'Don't ask, don't tell': repeal thrown into doubt by Senate vote

By blocking a repeal of 'don't ask, don't tell,' Senate Republicans have not killed the issue for good. But it is a major blow that Democrats could have difficulty overcoming.

Harry Hamburg/AP
Sen. Joseph Lieberman and Sen. Susan Collins leave a news conference on Capitol Hill in Washington after a repeal of the 'don't ask, don't tell' law was blocked Thursday.

Senate Republicans blocked what might have been a last-ditch effort to repeal "don't ask, don't tell" before next year, when any effort to repeal the law is expected to become substantially more difficult.

President Obama called on Senators to keep fighting this year to repeal "don't ask, don't tell," which bans openly gay Americans from serving in the military. Proponents of repeal are considering decoupling "don't ask, don't tell" from the defense authorization bill and offering it as a bill of its own.

But time is against Senate Democrats and their leader, Harry Reid.

At the moment, Democrats need the help of only two Republicans to reach the 60 votes necessary to overcome a filibuster. Next month, when Senate Republicans add five members to their ranks from the midterm elections, the Democrats will need the help of at least seven Republicans.

The frustration for Senator Reid is that he has at least three Republicans – Sens. Susan Collins of Maine, Scott Brown of Massachusetts, and Lisa Murkowski of Alaska – who have said they support a repeal of "don't ask, don't tell" in principle. In Thursday's 57-to-40 vote – a procedural maneuver to bring the bill to the floor for an up-or-down vote – he got only one of them: Senator Collins.

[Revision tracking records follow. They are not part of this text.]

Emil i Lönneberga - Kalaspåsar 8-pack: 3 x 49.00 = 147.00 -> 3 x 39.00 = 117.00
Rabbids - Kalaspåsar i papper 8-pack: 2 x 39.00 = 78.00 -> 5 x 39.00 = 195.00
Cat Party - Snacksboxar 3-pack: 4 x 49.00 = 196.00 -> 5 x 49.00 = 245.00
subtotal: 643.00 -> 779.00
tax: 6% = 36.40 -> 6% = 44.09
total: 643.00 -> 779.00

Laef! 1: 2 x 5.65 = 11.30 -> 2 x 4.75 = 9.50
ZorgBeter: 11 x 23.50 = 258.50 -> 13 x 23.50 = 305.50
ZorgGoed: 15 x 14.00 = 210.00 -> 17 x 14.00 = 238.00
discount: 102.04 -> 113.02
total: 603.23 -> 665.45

But Senators Brown and Murkowski, as well as other Republican moderates, are holding firm on their pledge not to allow any business to take place until the Obama-GOP tax deal has been passed.

Moreover, Collins has told Reid that she and her fellow moderates don't want the repeal to be fast-tracked but open to a full range of amendments and debate.

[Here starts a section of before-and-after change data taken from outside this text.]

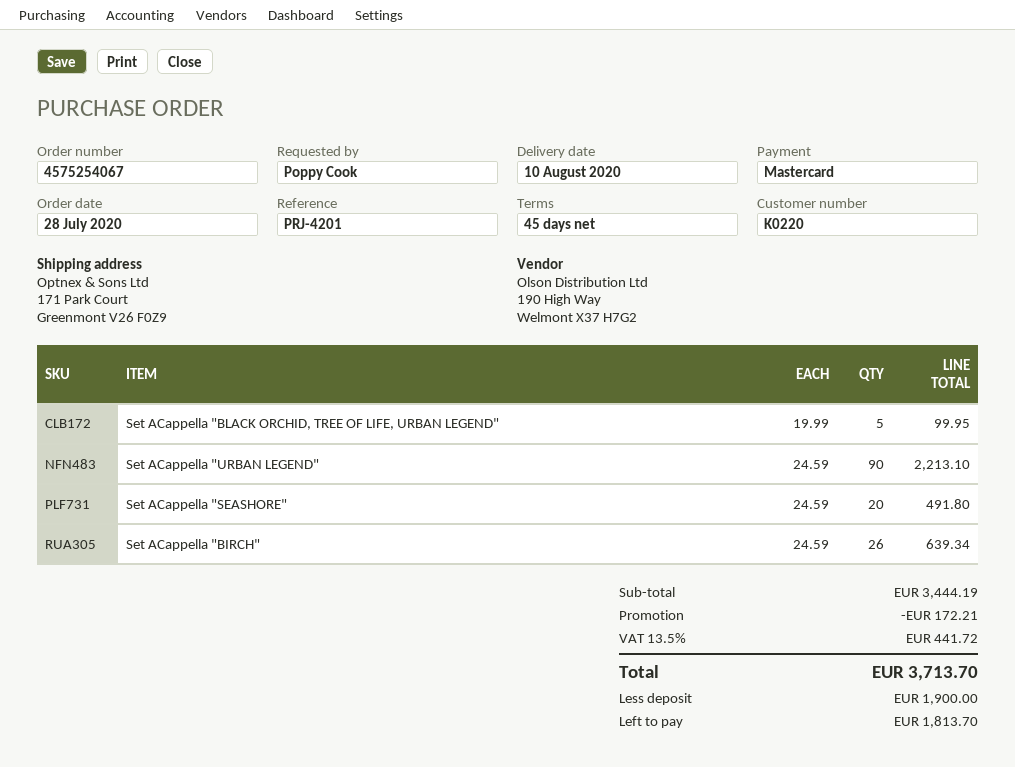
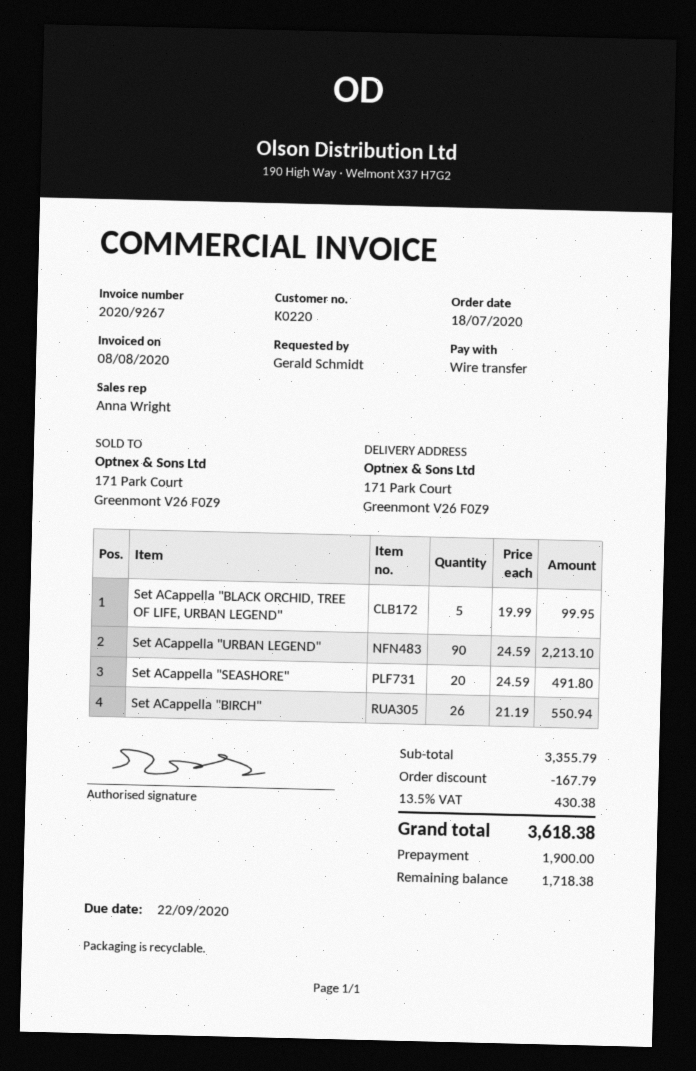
order date: 2020-07-28 -> 2020-07-18
ordered by: Poppy Cook -> Gerald Schmidt
payment method: Mastercard -> bank transfer
Set ACappella "BIRCH": 26 x 24.59 = 639.34 -> 26 x 21.19 = 550.94
subtotal: 3444.19 -> 3355.79
discount: 172.21 -> 167.79
tax: 13.5% = 441.72 -> 13.5% = 430.38
total: 3713.70 -> 3618.38
balance: 1813.70 -> 1718.38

By calling the vote Thursday before an agreement was in place with Collins, Reid signaled his frustration with what he considered stalling tactics at a time when urgency was needed. “They want to block a vote on this issue at all costs," he said.

Collins, despite her "yes" vote, expressed her frustration with Reid, suggesting that he was not willing to show the patience necessary win more Republican votes. “I am perplexed and frustrated that this important bill is going to become a victim of politics,” Collins said on the Senate floor, addressing Reid.

Most Democrats see "don't ask, don't tell" as insupportable prejudice. Defense Secretary Robert Gates and Chairman of the Joint Chiefs of Staff Adm. Mike Mullen are also strong supporters of repeal.

Republicans such as Sen. John McCain of Arizona suggest that a repeal could cause problems among crucial infantry units – problems that could harm the military's effectiveness at a time when it is at war in Afghanistan. The heads of the Marines, Army, and Air Force have said a repeal could be problematic and should be delayed until America is no longer on a war footing.